Ovis makes its first appearance in the Chinese fossil record at approximately 2.42 Ma (Ovis shantungensis; Matsumoto 1926), and first appears in Europe during an unspecified time within the middle Pleistocene (Crégut-Bonnoure 1992). The earliest Ovis in North America is from El Golfo, Sonora, Mexico (Shaw 1981), and possibly dates to 1.2 Ma (Irvingtonian NALMA). This mandibular specimen and its age assignment are in need of detailed appraisal. Ovis sp. is also reported from Porcupine Cave, Colorado, dating to approximately 0.6 Ma (Mead and Taylor 2004).
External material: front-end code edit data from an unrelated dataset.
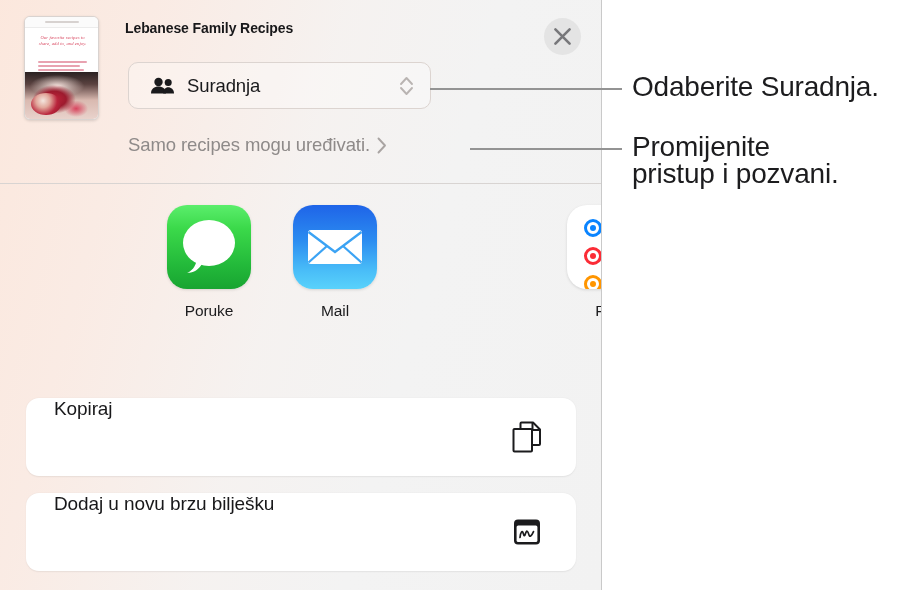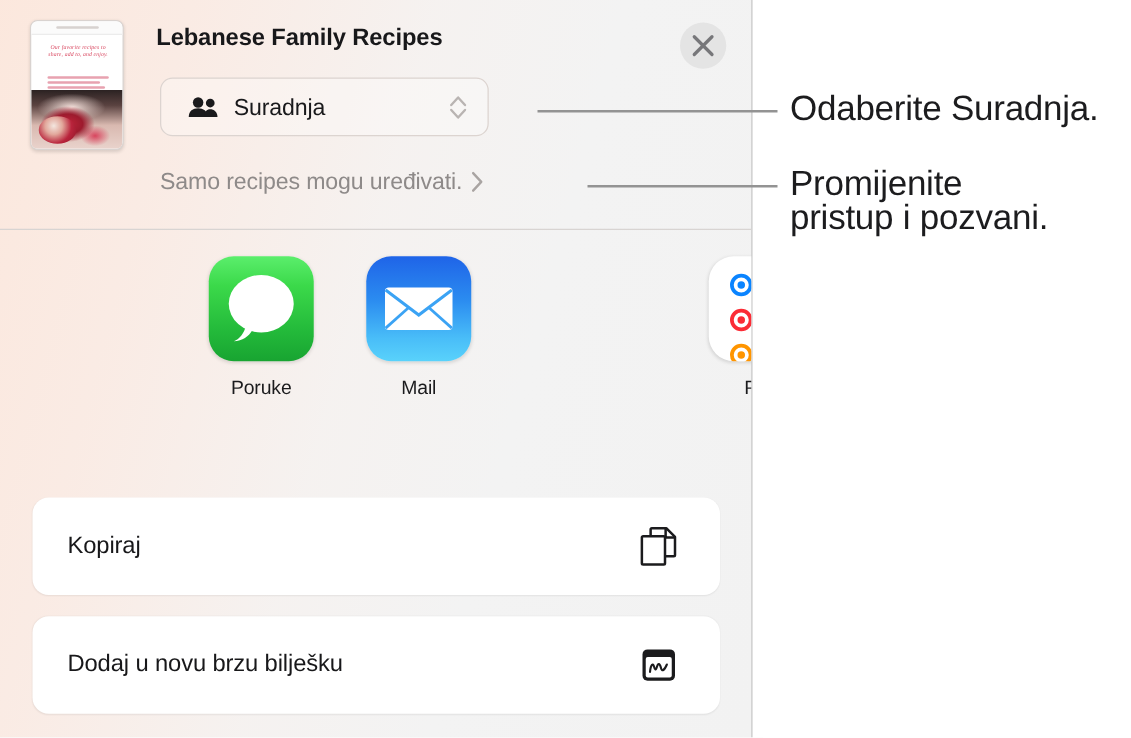"Lebanese Family Recipes" .sheet-title { font-size: 19px -> 14px }
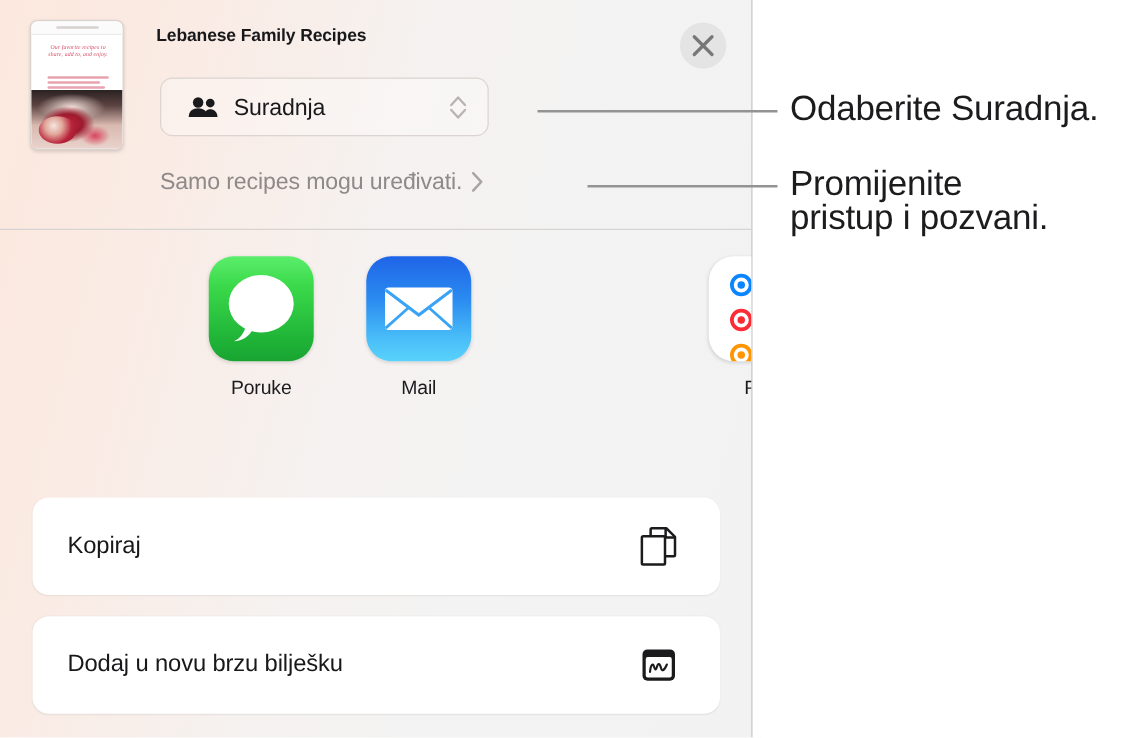"Suradnja" .collab-select { width: 263px -> 303px }
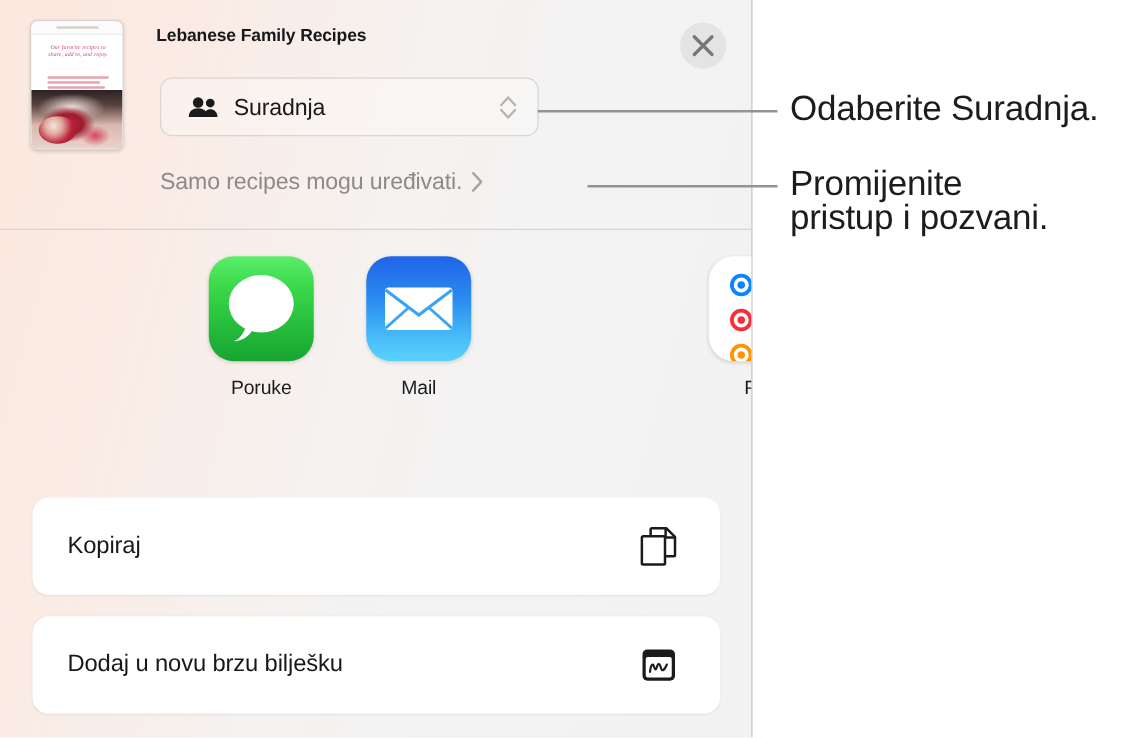"Kopiraj" .action-card { align-items: center -> flex-start }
Given the known fossil record and biostratigraphic position of Sinocapra, Ovis, and Capra, it appears possible that Sinocapra was the progenitor of Ovis and possibly Capra, or, at least a sister taxon. Sinocapra clearly occurs at least one million years earlier in North America than either Ovis or Capra occur in Europe (Crégut-Bonnoure 1992). Ovis shantungensis and S. minor apparently co-existed in China (Teilhard and Trassaert 1938). No evidence indicates that the caprines evolved in North America, so the occurrence of Sinocapra at Panaca indicates an earlier immigration event, possibly at about the time of the Mahui-Gaozhuang hiatus after 6.0 Ma (Flynn et al. 1991; Tedford et al. 1991). If this is correct, then an early form of Sinocapra should have existed in China. It is also possible that an unknown and undescribed progenitor form of early caprine evolved in Asia, migrated to North America during the Hemphillian (as did Neotragocerus), and Sinocapra actually evolved on this continent. A subsequent immigration event during the Pliocene could have brought Sinocapra to Asia from North America.
Whether Sinocapra evolved in Asia from a yet-to-be-realized ancestor in the late Miocene and immigrated to North America, or evolved in North America, later to immigrate to Asia, it seems evident that S. willdownsi is the oldest representative of the genus and is North American. Sinocapra willdownsi appears to be the earliest member of the Caprini in North America and one of the earliest bovids in the New World; Ovis, Oreamnos, and the ovibovines all arrived sometime during the middle Pleistocene (Irvingtonian).
Various researchers presume Neotragocerus to be a ‘rupicaprine.’ We question this assumption and suggest that Neotragocerus is not a member of that tribe; it clearly is not a member of the Caprini. These hypotheses indicate the need for additional detailed study of the bovids of northeastern Asia and North America. It seems clear that much of the history of the caprine bovids of North America remains to be discovered, a history that was richer and more diverse than previously understood.